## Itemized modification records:

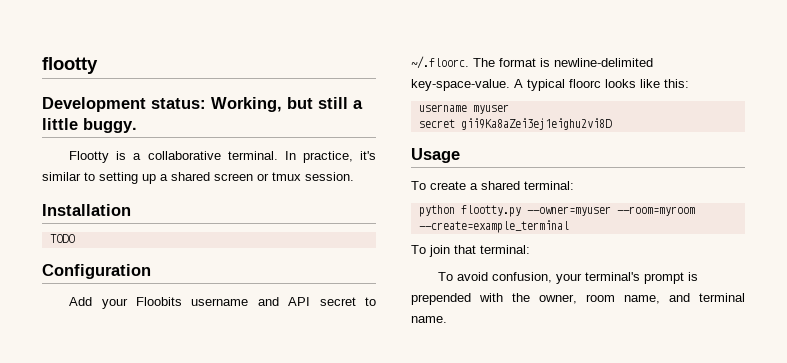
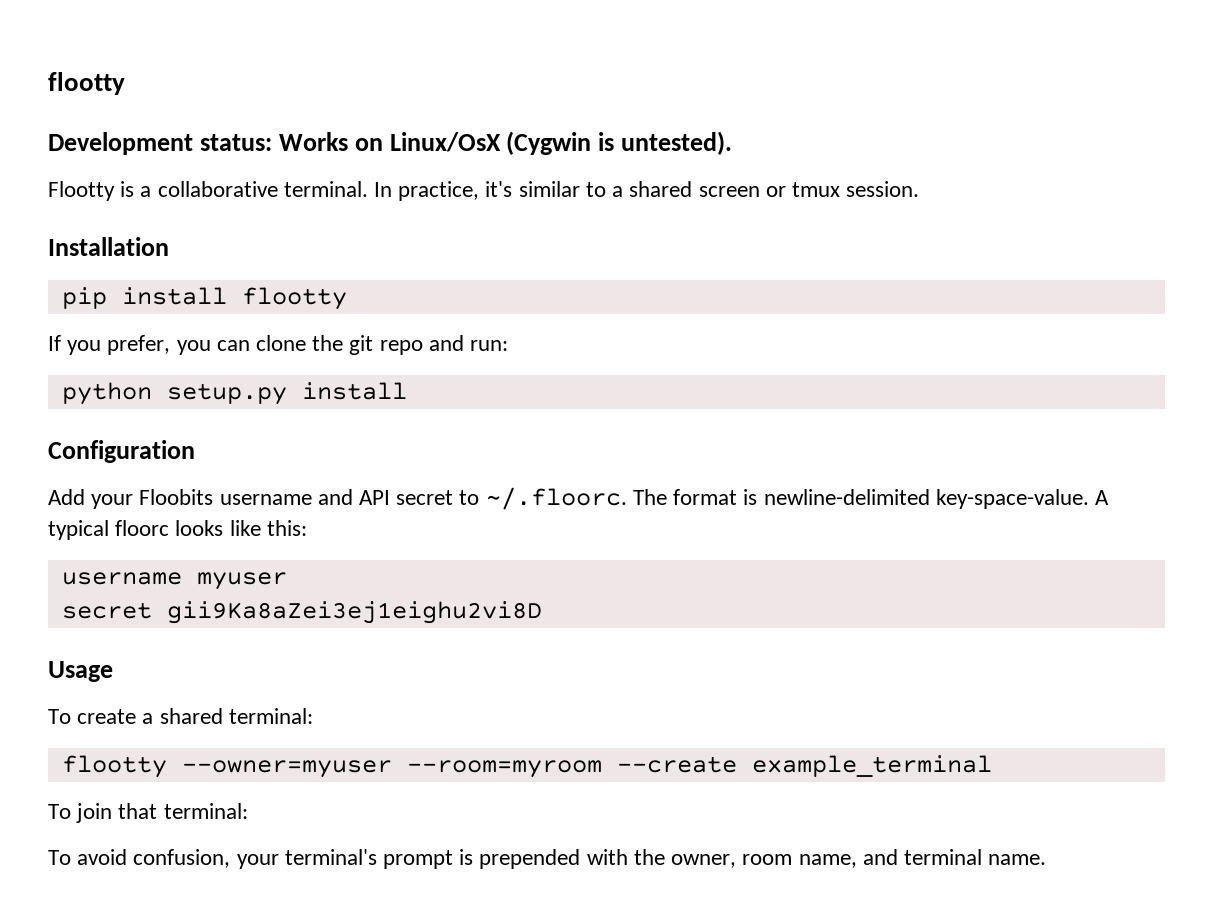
[211,97,363,112] [42,118,137,133] Working, but still a little buggy. -> [278,131,733,155] Works on Linux/OsX (Cygwin is untested).
[99,172,156,184] setting up -> (606, 189) none
[49,234,75,243] TODO -> [61,287,347,310] [48,335,509,355] [61,382,407,405] pip install flootty // If you prefer, you can clone the git repo and run: // python setup.py install
[418,205,695,217] [418,220,569,233] python flootty.py --owner=myuser --room=myroom --create=example_terminal -> [61,755,992,778] flootty --owner=myuser --room=myroom --create example_terminal

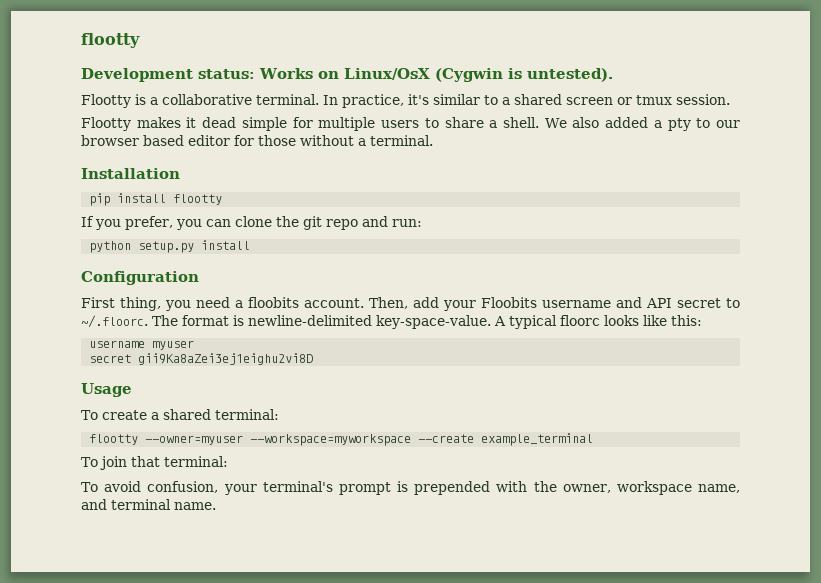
(920, 189) none -> [81,117,741,131] [81,135,433,146] // Flootty makes it dead simple for multiple users to share a shell. We also added a pty to our browser based editor for those without a terminal.
[48,489,85,505] Add -> [81,297,439,311] First thing, you need a floobits account. Then, add
[406,760,602,778] --room=myroom -> [250,434,412,446] --workspace=myworkspace
[742,854,793,865] room -> [616,481,692,495] workspace

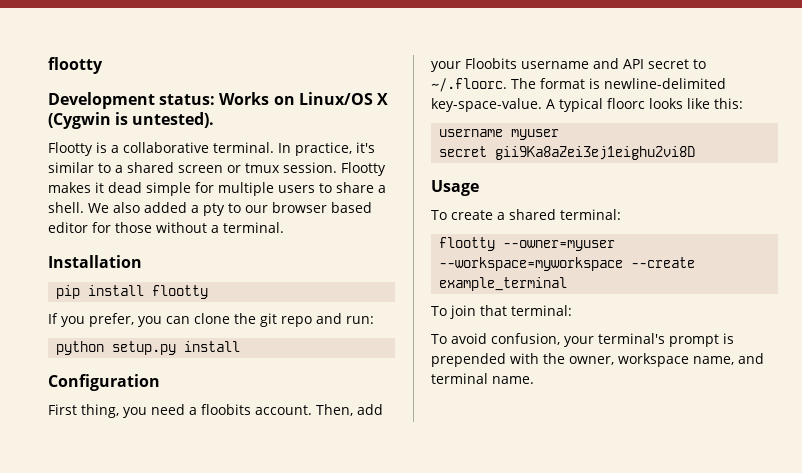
[343,68,430,80] Linux/OsX -> [298,92,388,105] Linux/OS X
(730, 99) // -> (337, 167) none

## Activity:
A verbatim copy of the records above, without pictures, is required.

## Answer space:
[211,97,363,112] [42,118,137,133] Working, but still a little buggy. -> [278,131,733,155] Works on Linux/OsX (Cygwin is untested).
[99,172,156,184] setting up -> (606, 189) none
[49,234,75,243] TODO -> [61,287,347,310] [48,335,509,355] [61,382,407,405] pip install flootty // If you prefer, you can clone the git repo and run: // python setup.py install
[418,205,695,217] [418,220,569,233] python flootty.py --owner=myuser --room=myroom --create=example_terminal -> [61,755,992,778] flootty --owner=myuser --room=myroom --create example_terminal

(920, 189) none -> [81,117,741,131] [81,135,433,146] // Flootty makes it dead simple for multiple users to share a shell. We also added a pty to our browser based editor for those without a terminal.
[48,489,85,505] Add -> [81,297,439,311] First thing, you need a floobits account. Then, add
[406,760,602,778] --room=myroom -> [250,434,412,446] --workspace=myworkspace
[742,854,793,865] room -> [616,481,692,495] workspace

[343,68,430,80] Linux/OsX -> [298,92,388,105] Linux/OS X
(730, 99) // -> (337, 167) none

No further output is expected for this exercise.